I’m sitting on the edge of something that terrifies me.

Hang with me for a bit.  Give me this space as I try to give words to where I’m at.

I can’t do math.  Well I can’t do advanced levels of math such as calculus and not even higher level algebra.  It’s not my portion.  I can follow that steps but left on my own it’s a foreign language to me.

As I sat with my therapist it came out that my husband doesn’t get emotion.  He doesn’t understand how someone could not feel what he feels and how he feels it.  The thought of how emotions ebb and flow.  The heart of it.  He simply does not get it.  

I was told I had to find a way to accept he does not have this gift to give me.  I want to call bullshit.  However if I do that I’m not acknowledging his limits.  I still think in my core he simply does not DESIRE to be more for ME.  I resent it and for years I have been drawn to those who are my emotional equals.

I was drawn to my husband because he was SO different from me.  Calm to my frantic.  I’ve always felt my emotions some how make me flawed.  I sought to fix that flaw by trying to balance it out.  I had no idea that those needs would some day outweigh the other things I felt were important in a partner.  I also had no idea I married someone who didn’t have the ability to bond with me in ways that I wanted and needed.  I took his “flaw” as my own.  As if his inability to fulfill me, to see me was my fault.  I simple didn’t matter enough.
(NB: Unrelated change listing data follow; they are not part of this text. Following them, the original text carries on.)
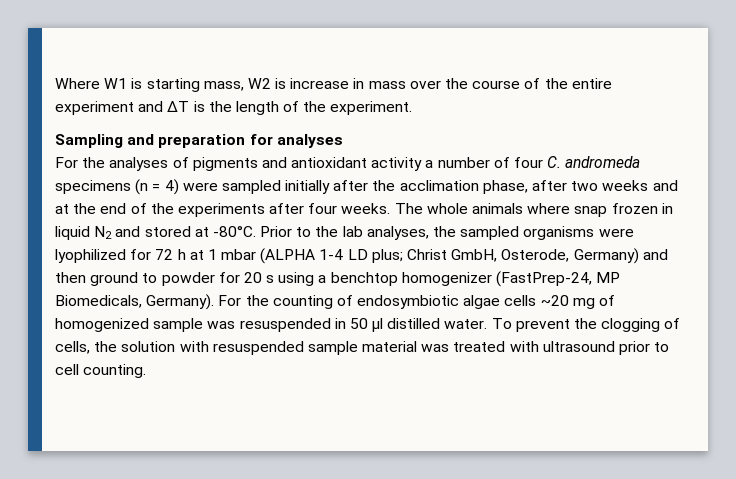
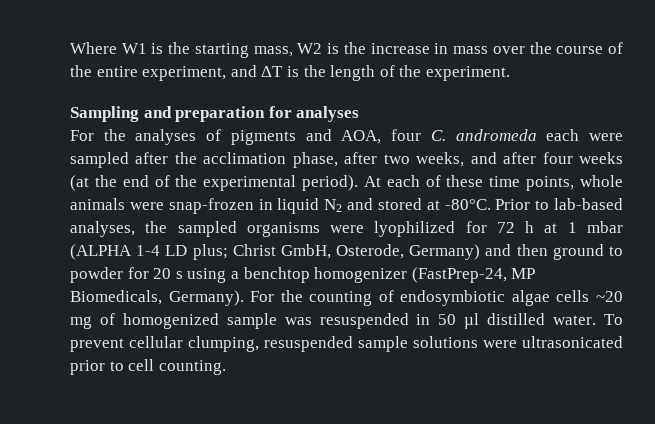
- Where W1 is starting mass, W2 is increase in mass over the course of the entire experiment and ΔT is the length of the experiment.
+ Where W1 is the starting mass, W2 is the increase in mass over the course of the entire experiment, and ΔT is the length of the experiment.
- For the analyses of pigments and antioxidant activity a number of four C. andromeda specimens (n = 4) were sampled initially after the acclimation phase, after two weeks and at the end of the experiments after four weeks. The whole animals where snap frozen in liquid N2 and stored at -80°C.
+ For the analyses of pigments and AOA, four C. andromeda each were sampled after the acclimation phase, after two weeks, and after four weeks (at the end of the experimental period). At each of these time points, whole animals were snap-frozen in liquid N2 and stored at -80°C.
- Prior to the lab analyses, the sampled organisms were lyophilized for 72 h at 1 mbar (ALPHA 1-4 LD plus; Christ GmbH, Osterode, Germany) and then ground to powder for 20 s using a benchtop homogenizer (FastPrep-24, MP Biomedicals, Germany).
+ Prior to lab-based analyses, the sampled organisms were lyophilized for 72 h at 1 mbar (ALPHA 1-4 LD plus; Christ GmbH, Osterode, Germany) and then ground to powder for 20 s using a benchtop homogenizer (FastPrep-24, MP Biomedicals, Germany).
- To prevent the clogging of cells, the solution with resuspended sample material was treated with ultrasound prior to cell counting.
+ To prevent cellular clumping, resuspended sample solutions were ultrasonicated prior to cell counting.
Again.  I’ve asked repeatedly for what I need emotionally.  I’ve yet to receive it.

Now I must decide what I can and can’t live with. Do I walk away because he’s unable?  I haven’t figured that out.  I know I want to stop being angry.  I want to stop laying awake at night silently crying because another day has passed and my soul is starving.  I want to stop resenting the fact he states he would do anything for me but in reality the things I need the most are out of his reach.